**** Record extracts ****
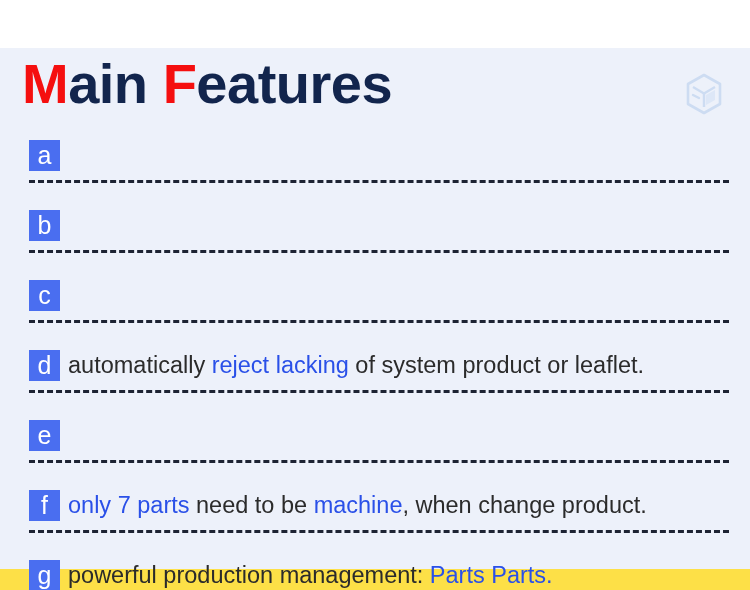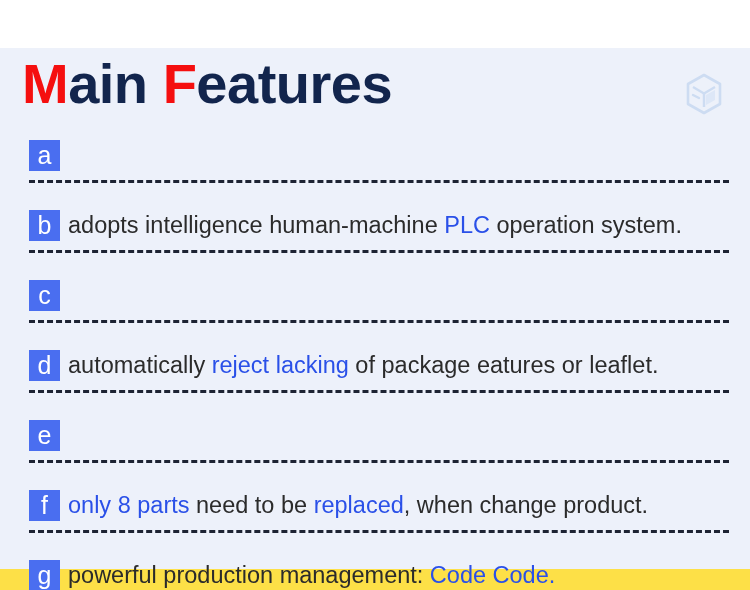--- a/index.html
+++ b/index.html
@@ -128,41 +128,40 @@
     </span>
   </div>
 
   <div id="feature-list">
       <div class="feature-row">
         <div class="badge">a</div>
         <div class="divider"></div>
       </div>
       <div class="feature-row">
         <div class="badge">b</div>
-        <div class="feature-text"><span>adopts intelligence human-machine </span><span class="hl">PLC</span><span> operation system.</span></div>
         <div class="divider"></div>
       </div>
       <div class="feature-row">
         <div class="badge">c</div>
         <div class="divider"></div>
       </div>
       <div class="feature-row">
         <div class="badge">d</div>
-        <div class="feature-text"><span>automatically </span><span class="hl">reject lacking</span><span> of package eatures or leaflet.</span></div>
+        <div class="feature-text"><span>automatically </span><span class="hl">reject lacking</span><span> of system product or leaflet.</span></div>
         <div class="divider"></div>
       </div>
       <div class="feature-row">
         <div class="badge">e</div>
         <div class="divider"></div>
       </div>
       <div class="feature-row">
         <div class="badge">f</div>
-        <div class="feature-text"><span class="hl">only 8 parts</span><span> need to be </span><span class="hl">replaced</span><span>, when change product.</span></div>
+        <div class="feature-text"><span class="hl">only 7 parts</span><span> need to be </span><span class="hl">machine</span><span>, when change product.</span></div>
         <div class="divider"></div>
       </div>
       <div class="feature-row">
         <div class="badge">g</div>
-        <div class="feature-text"><span>powerful production management: </span><span class="hl">Code Code.</span></div>
+        <div class="feature-text"><span>powerful production management: </span><span class="hl">Parts Parts.</span></div>
         <div class="divider"></div>
       </div>
     </div>
 
 </div>
 
 </body></html>

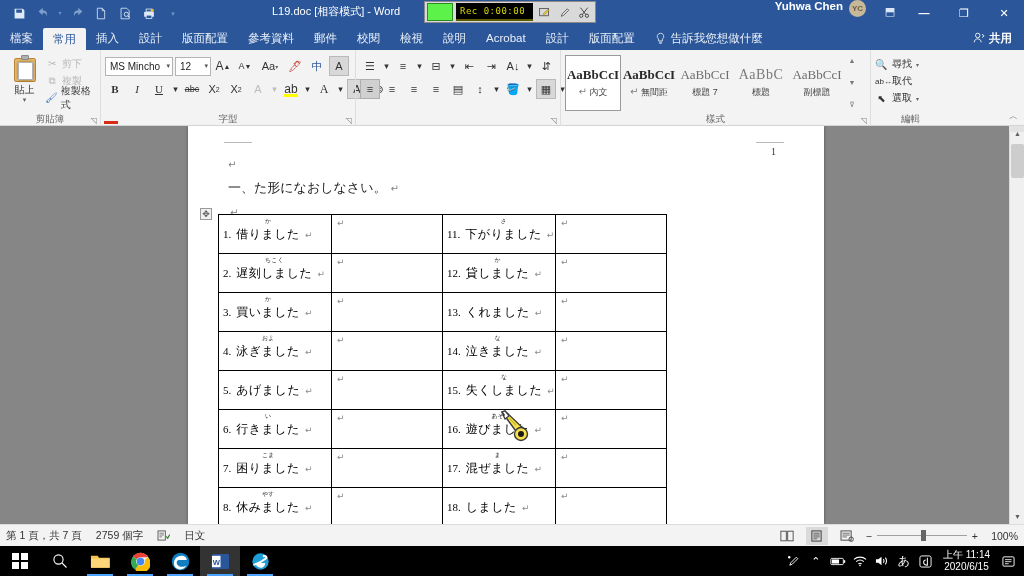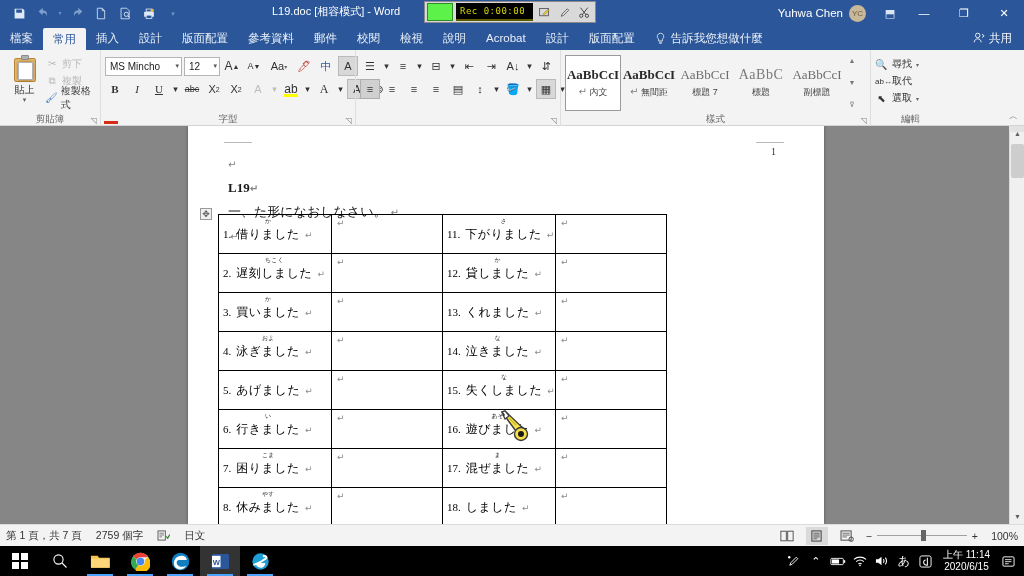--- a/index.html
+++ b/index.html
@@ -37,42 +37,42 @@
   .rec-green { width: 26px; height: 18px; background: #5cf24a; border: 1px solid #2c8c22; }
   .rec-screen {
     flex: 1; height: 18px; background: #000; color: #d8d800;
     font-family: "DejaVu Sans Mono", monospace; font-size: 9px;
     display: flex; align-items: center; padding-left: 4px; letter-spacing: .5px;
     border-bottom: 2px solid #5c5c00;
   }
   .rec-ico { width: 17px; height: 17px; display: flex; align-items: center; justify-content: center; font-size: 11px; color: #333; }
 
   .title-right {
-    position: absolute; right: 0; top: 0; height: 26px; display: flex; align-items: center;
+    position: absolute; right: 0; top: 0; height: 26px; display: flex; align-items: flex-start; font-weight: bold;
   }
   .user-name { font-size: 11.5px; color: #fff; margin-right: 6px; }
   .avatar {
     width: 17px; height: 17px; border-radius: 50%; background: #c8b89a; color: #6b5c42;
     font-size: 8px; display: flex; align-items: center; justify-content: center; margin-right: 10px;
   }
   .ribbon-display { width: 28px; height: 22px; display: flex; align-items: center; justify-content: center; color: #dbe7f6; font-size: 11px; }
   .wbtn { width: 40px; height: 26px; display: flex; align-items: center; justify-content: center; color: #fff; font-size: 11px; }
 
   
   .tabbar {
     position: absolute; left: 0; top: 26px; width: 1024px; height: 24px;
     background: #2b579a; display: flex; align-items: stretch; font-size: 11.5px;
   }
   .tab {
     padding: 0 10px; display: flex; align-items: center; color: #e9eff8; white-space: nowrap;
   }
   .tab.active { background: #f3f3f3; color: #2b579a; border-radius: 2px 2px 0 0; margin-top: 2px; }
   .tellme { display: flex; align-items: center; gap: 5px; color: #e9eff8; padding: 0 10px; }
   .tellme .bulb { font-size: 11px; }
-  .share { position: absolute; right: 12px; top: 0; height: 24px; display: flex; align-items: center; gap: 4px; color: #fff; font-size: 11.5px; }
+  .share { position: absolute; right: 12px; top: 0; height: 24px; display: flex; align-items: center; gap: 4px; color: #fff; font-size: 11.5px; font-weight: bold; }
 
   
   .ribbon {
     position: absolute; left: 0; top: 50px; width: 1024px; height: 76px;
     background: #f3f3f3; border-bottom: 1px solid #d4d4d4;
     display: flex; align-items: stretch; font-size: 10px; color: #333;
   }
   .grp { position: relative; display: flex; flex-direction: column; height: 76px; padding: 3px 4px 0 4px; }
   .grp + .grp { border-left: 1px solid #dedede; }
   .grp-body { flex: 1; display: flex; align-items: flex-start; }
@@ -373,21 +373,21 @@
         </div>
       </div>
       <div class="grp-label">剪貼簿</div>
       <div class="dlg">◹</div>
     </div>
 
     <div class="grp" style="width:255px">
       <div class="grp-body">
         <div class="font-rows">
           <div class="frow">
-            <div class="combo" style="width:77px">
+            <div class="combo" style="width:68px">
               <span class="cv">MS Mincho</span>
               <span class="cav">▾</span>
             </div>
             <div class="combo" style="width:36px">
               <span class="cv">12</span>
               <span class="cav">▾</span>
             </div>
             <div class="ib">
                 <span style="font-size:12px">A</span>
                 <span class="sup">▲</span>
@@ -522,21 +522,20 @@
   </div>
 
   <div class="docarea">
     <div class="page">
       <div class="pg-topline"></div>
       <div class="pg-topline2"></div>
       <div class="pg-num">1</div>
 
       <div class="doc-body">
         <div class="dline"><span class="pilcrow">↵</span></div>
-        <div class="dline bold"><span>L19</span><span class="pilcrow">↵</span></div>
         <div class="dline"><span>一、た形になおしなさい。</span> <span class="pilcrow">↵</span></div>
         <div class="dline" style="padding-left:2px"><span class="pilcrow">↵</span></div>
       </div>
 
       <div class="tbl-handle" style="left:12px;top:82px">✥</div>
 
       <table class="wtable">
         <tbody>
           <tr>
             <td class="c-num">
****
* Aim of the task
Among the lines of the material above, find those with the word "size". Copy each one.

* Problem solution
     font-family: "DejaVu Sans Mono", monospace; font-size: 9px;
   .rec-ico { width: 17px; height: 17px; display: flex; align-items: center; justify-content: center; font-size: 11px; color: #333; }
   .user-name { font-size: 11.5px; color: #fff; margin-right: 6px; }
     font-size: 8px; display: flex; align-items: center; justify-content: center; margin-right: 10px;
   .ribbon-display { width: 28px; height: 22px; display: flex; align-items: center; justify-content: center; color: #dbe7f6; font-size: 11px; }
   .wbtn { width: 40px; height: 26px; display: flex; align-items: center; justify-content: center; color: #fff; font-size: 11px; }
     background: #2b579a; display: flex; align-items: stretch; font-size: 11.5px;
   .tellme .bulb { font-size: 11px; }
-  .share { position: absolute; right: 12px; top: 0; height: 24px; display: flex; align-items: center; gap: 4px; color: #fff; font-size: 11.5px; }
+  .share { position: absolute; right: 12px; top: 0; height: 24px; display: flex; align-items: center; gap: 4px; color: #fff; font-size: 11.5px; font-weight: bold; }
     display: flex; align-items: stretch; font-size: 10px; color: #333;
                 <span style="font-size:12px">A</span>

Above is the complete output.